It’s the London Blitz. A timid but tenacious Welsh woman named Catrin (Gemma Arterton) decides to look for work in the city to support both herself and her husband, a struggling painter with an old war injury that keeps him from fighting. Soon after the Ministry of Information’s film division offers her a job writing “slop” (the department’s charming term for women’s dialogue), Catrin is asked to research a story in the newspaper about identical twin sisters who bravely sailed their father’s boat to Dunkirk and saved the lives of several English soldiers. But the reporters, as Catrin soon discovers, got the facts wrong. The twins didn’t make it to Dunkirk at all (their engine broke halfway there), and they weren’t in their early 20s (they were about 30). Fortunately the department decides to make the film anyway, as the story—fact or fiction—will likely make a smashing piece of war propaganda. Even without Christopher Nolan or 21st century special effects.

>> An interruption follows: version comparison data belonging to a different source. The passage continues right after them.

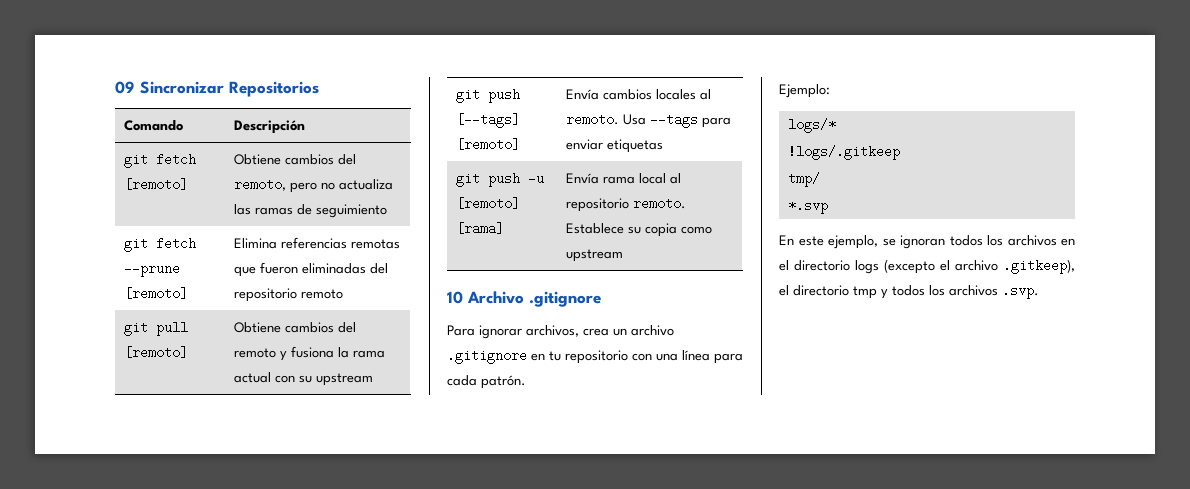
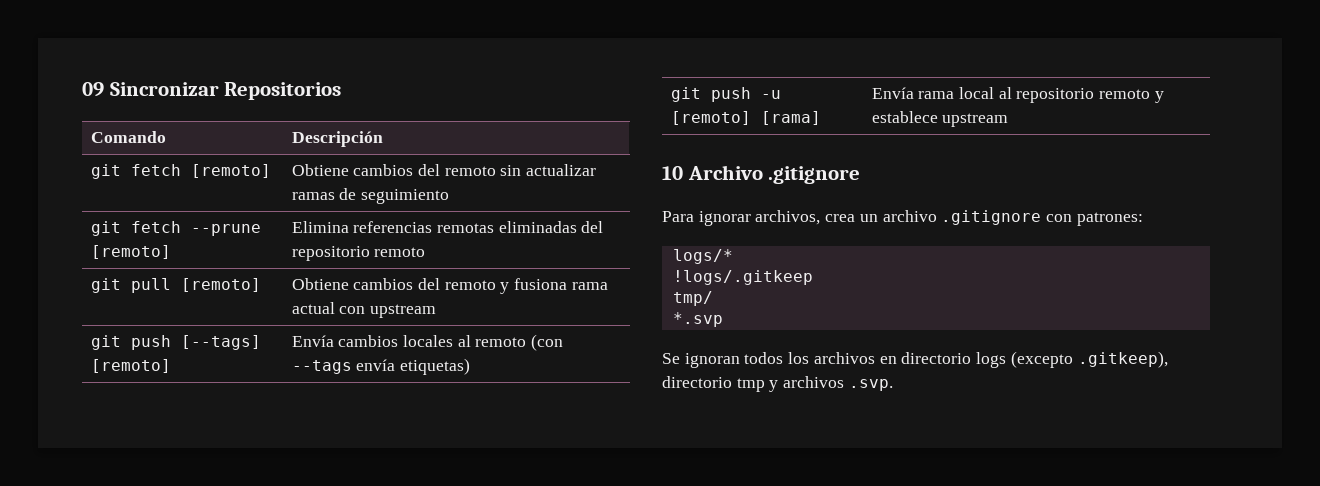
- git fetch [remoto] | Obtiene cambios del remoto, pero no actualiza las ramas de seguimiento
+ git fetch [remoto] | Obtiene cambios del remoto sin actualizar ramas de seguimiento
- git fetch --prune [remoto] | Elimina referencias remotas que fueron eliminadas del repositorio remoto
+ git fetch --prune [remoto] | Elimina referencias remotas eliminadas del repositorio remoto
- git pull [remoto] | Obtiene cambios del remoto y fusiona la rama actual con su upstream
+ git pull [remoto] | Obtiene cambios del remoto y fusiona rama actual con upstream
- git push [--tags] [remoto] | Envía cambios locales al remoto. Usa --tags para enviar etiquetas
+ git push [--tags] [remoto] | Envía cambios locales al remoto (con --tags envía etiquetas)
- git push -u [remoto] [rama] | Envía rama local al repositorio remoto. Establece su copia como upstream
+ git push -u [remoto] [rama] | Envía rama local al repositorio remoto y establece upstream
- Para ignorar archivos, crea un archivo .gitignore en tu repositorio con una línea para cada patrón.
- Ejemplo:
+ Para ignorar archivos, crea un archivo .gitignore con patrones:
- En este ejemplo, se ignoran todos los archivos en el directorio logs (excepto el archivo .gitkeep), el directorio tmp y todos los archivos .svp.
+ Se ignoran todos los archivos en directorio logs (excepto .gitkeep), directorio tmp y archivos .svp.

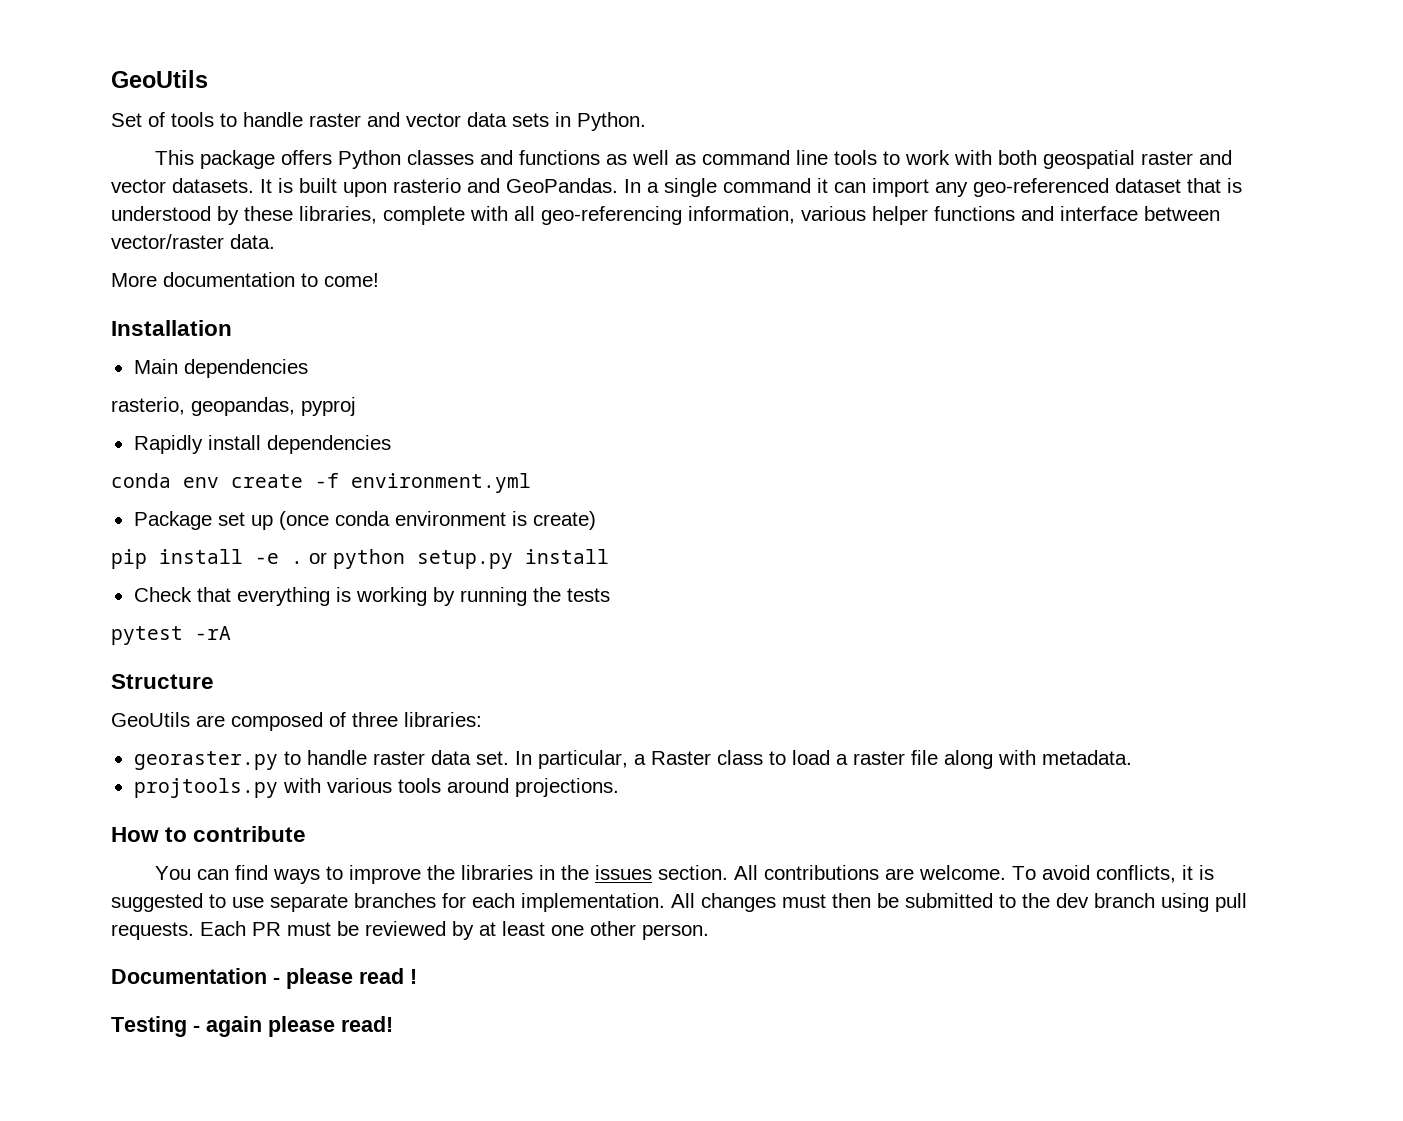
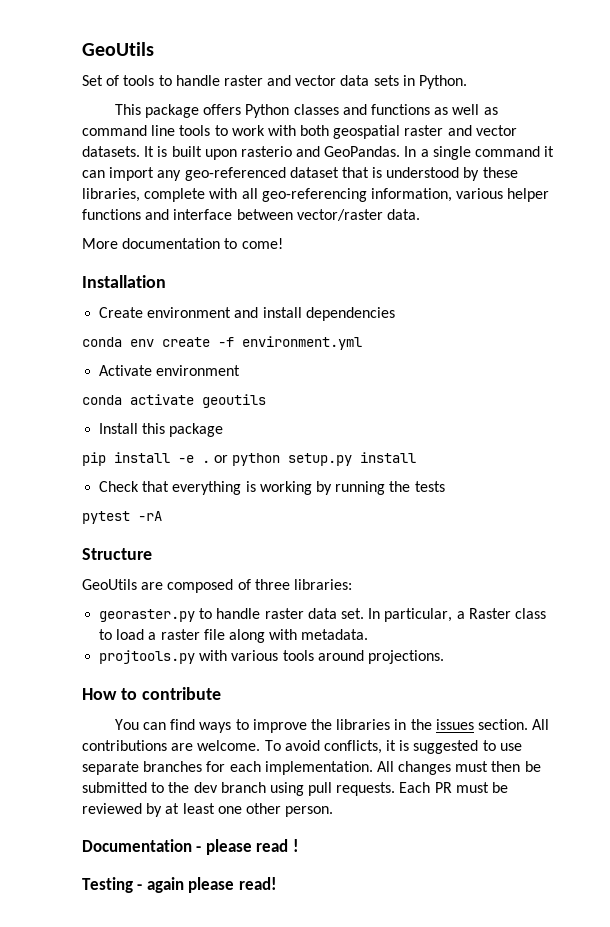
- Main dependencies
- rasterio, geopandas, pyproj
- Rapidly install dependencies
+ Create environment and install dependencies
- Package set up (once conda environment is create)
+ Activate environment
+ conda activate geoutils
+ Install this package

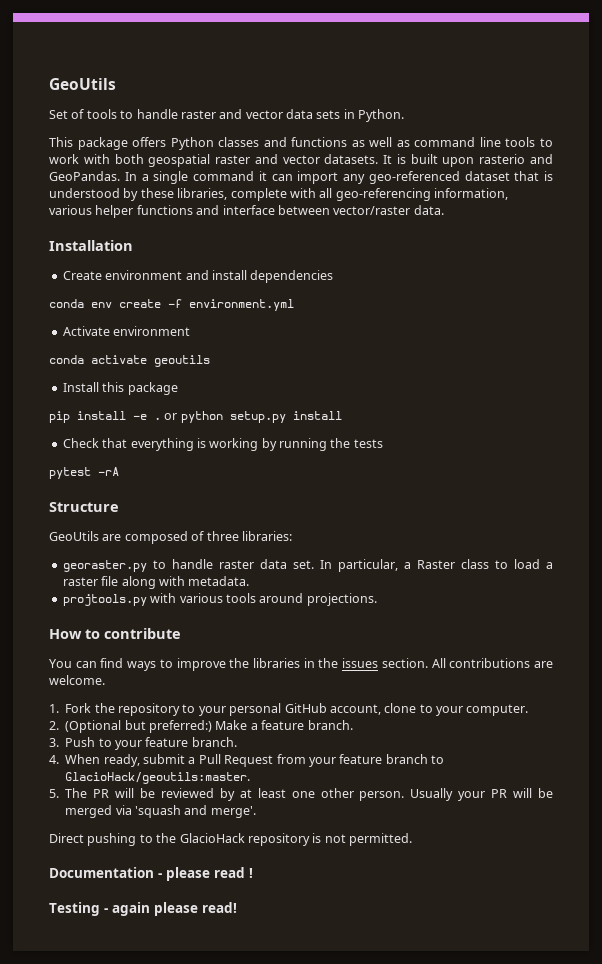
- More documentation to come!
- All contributions are welcome. To avoid conflicts, it is suggested to use separate branches for each implementation. All changes must then be submitted to the dev branch using pull requests. Each PR must be reviewed by at least one other person.
+ All contributions are welcome.
+ 1. Fork the repository to your personal GitHub account, clone to your computer.
+ 2. (Optional but preferred:) Make a feature branch.
+ 3. Push to your feature branch.
+ 4. When ready, submit a Pull Request from your feature branch to GlacioHack/geoutils:master.
+ 5. The PR will be reviewed by at least one other person. Usually your PR will be merged via 'squash and merge'.
+ Direct pushing to the GlacioHack repository is not permitted.

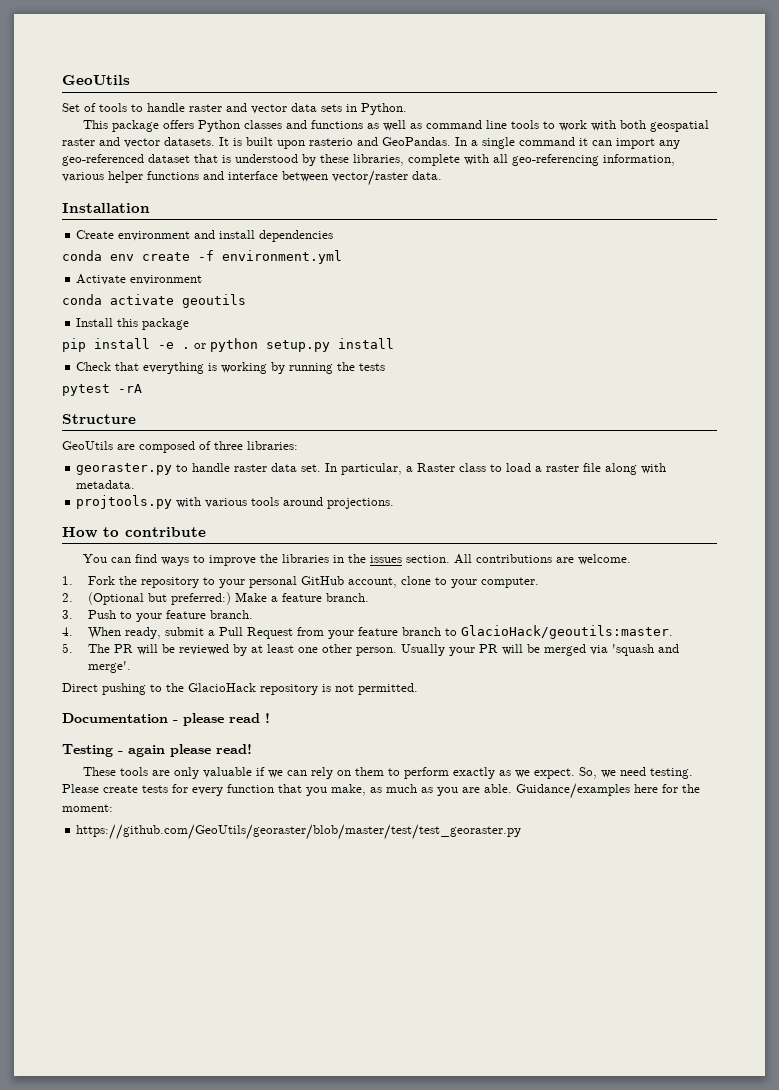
+ These tools are only valuable if we can rely on them to perform exactly as we expect. So, we need testing. Please create tests for every function that you make, as much as you are able. Guidance/examples here for the moment:
+ https://github.com/GeoUtils/georaster/blob/master/test/test_georaster.py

From here, this becomes one of those movies about the movies, finding conflict and humor in the fraught relationships between writers and producers, writers and actors (actually, writers and everyone) and, of course, men and women. Catrin, who quickly becomes invaluable in the male-dominated production team, has a classic love-hate relationship with her new coworker Tom, a dashing and depressed screenwriter played by Sam Claflin (Finnick in The Hunger Games); she also bonds with the film’s reluctant star, played to prima donna perfection by Bill Nighy. The film veers even further into comedic territory after the Secretary of War requests they develop an American character (Jake Lacey) to attract U.S. audiences. But this isn’t a total romp. Screenwriter Gaby Chiappe, who adapted Lissa Evans’s novel Their Finest Hour and a Half, finds a delicate balance between light romcom and historical drama, punctuating the film’s most unabashedly sentimental moments with a few Blitz-related bursts of violence and pathos. There’s love in the air, but there are also German bombers.
That lingering dread provides Their Finest with the existential weight behind its best moments—like the expertly staged scene in which Catrin writes a love letter in script form, and the movie-within-the-movie cast’s gorgeous, wistful sing-along to “Wild Mountain Thyme.” When death could be around every corner or in the echo of every siren, romance is more romantic, comedy is a little funnier, and a happy ending of any kind feels like a small miracle.
While its pacing often stutters and is, at times, strangely hard to follow (the movie tends to zip through large chunks of time without providing much notice), Their Finest irons out those minimal wrinkles by its shimmering, shameless tearjerker of a third act. There is a lot to be said for a movie this earnest and satisfying, and, frankly, no one’s been saying enough.